Enquanto os resultados das eleições francesas permanecem no segredo das urnas, penso no que tenho pensado recorrentemente nos últimos anos: na degradação das democracias ocidentais e nas suas múltiplas manifestações. Dos exemplos mais intimidadores às perdas que mesmo nós temos vindo a sofrer, e somos um país democrático, mas nem por isso menos conivente com essas perdas. Porque não reagimos quando os sintomas são apenas adversativos como é claramente o nosso caso?
A erosão das democracias tem um número incontável de razões. No entanto, essa mesma erosão tem um número reduzido de identificadores. E porque as democracias não são um bem adquirido, porque somos, de facto, os responsáveis pela sua manutenção, deveríamos ser vigilantes. Porque há limites que devem ser claros e não negociáveis, exigem de nós uma posição igualmente clara e não negociável.
Portugal já não faz parte da lista das «democracias consolidadas ou plenas», é uma «democracia com falhas» – sabemo-lo e não é de hoje. Esta queda de 2020 deveu-se, em parte, aos confinamentos e restrições impostas em situação de pandemia. E também à redução dos debates parlamentares, à falta de transparência nas nomeações, à má classificação do funcionamento do governo, 7.50 em 10, ou 6.11 em 10 na participação política. Esta avaliação não é apenas a de uma revista, a The Economist, referente a 2020. Se consultarmos o International IDEA, instituto do qual Portugal é membro, na avaliação do estado global da democracia portuguesa, podemos perceber as suas principais falhas, desde a abstenção eleitoral à corrupção e à falta de imparcialidade da administração pública, todas no amarelo. Se consultarmos o relatório da Freedoom House, vemo-nos como uma democracia estável, um país livre, 96 pontos em 100 possíveis, e nos eventos chave de 2021, a par do impacto do Covid e da reeleição de Marcelo, encontramos a partilha de dados dos manifestantes com os países contra os quais se manifestavam, levada a cabo pela Câmara Municipal de Lisboa.
Tudo quando reduza a qualidade da nossa democracia merece no mínimo a nossa indignação. Mas preferencialmente deve merecer responsabilização política. Mesmo um governo democraticamente eleito como o nosso, agora com maioria absoluta, uma vez no poder tem tiques autoritários alarmantes. Tornou-se um cliché citar o clássico «quem se mete com o PS, leva», mas não é esta frase uma homenagem em si mesma a Lenine e ao vício de premiar a lealdade em vez do mérito? Não foi isto que fez à exaustão António Costa com Eduardo Cabrita, e faz com os seus indefectíveis? O prémio é pela lealdade e não pela competência. E não é este, noutra dimensão, porém, o comportamento que encontramos nas anocracias e autocracias, da política à economia? Não é isto o que fez Trump na Casa Branca e está a fazer com o Partido Republicano? Não é isto o que faz Putin com os seus políticos e oligarcas de bolso?
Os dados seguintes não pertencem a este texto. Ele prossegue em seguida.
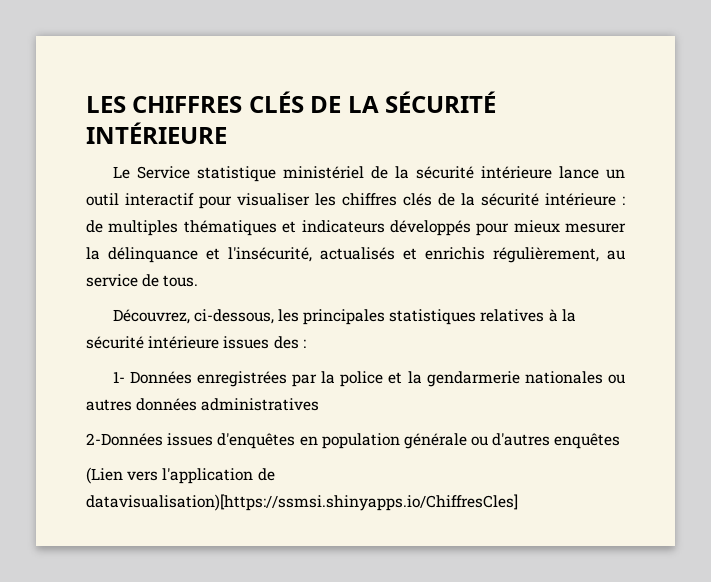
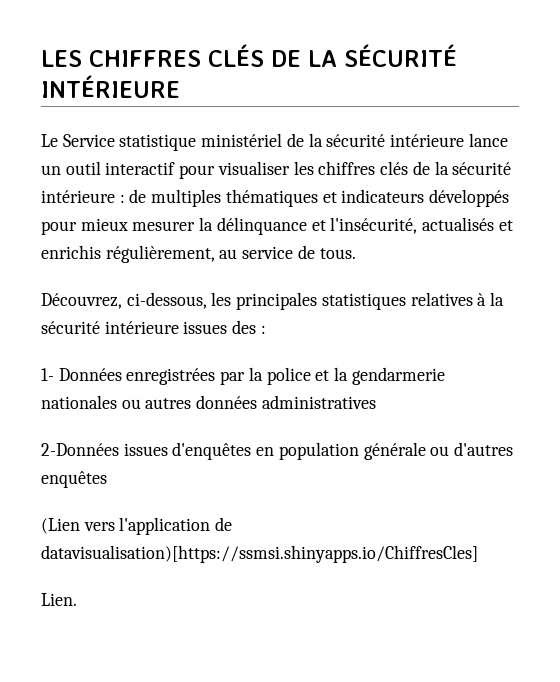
+ Lien.

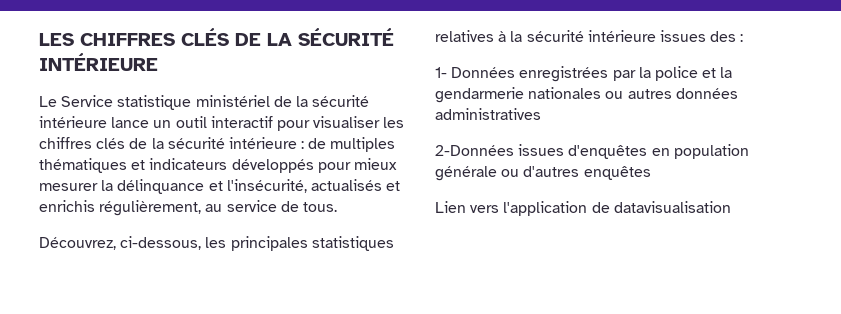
- (Lien vers l'application de datavisualisation)[https://ssmsi.shinyapps.io/ChiffresCles]
- Lien.
+ Lien vers l'application de datavisualisation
Portugal é um país pobre. Dos mais pobres da União Europeia, e em queda contínua. Juntemos a desigualdade. A imobilidade social. A perda de poder de compra. A invisibilidade. A falta de esperança. Este é o pasto dos predadores.
Ainda que não saiba o resultado das eleições francesas, certo é que a França está dividida. E Macron, o mal menor neste momento, já aqui o disse, é também responsável por essa polarização. Tradicionalmente, na Europa, o centro, centro direita, foi o filtro da direita populista de vocação autocrática. Quando aos vícios dessa direita, como a falta de freio liberal, se somam os vícios da esquerda, como a apropriação da coisa pública, e os ataques sistemáticos da esquerda e do woke, cria-se um cocktail explosivo de nacionais tribalismos alimentados a ressentimentos vários onde os extremos de direita e de esquerda se encontram. Marine Le Pen e Mélenchon estão ao serviço da democracia francesa tanto quanto o sintético Trump está ao serviço da democracia americana, ou Catarina Martins e André Ventura estão ao serviço da democracia portuguesa.
Seja como for, e por muito que o futuro das democracias ocidentais pareça declinar entre a guerra na Europa e os Estados Unidos à beira da guerra civil, há solução: reforçar a democracia, reforçar os mecanismos que a garantem.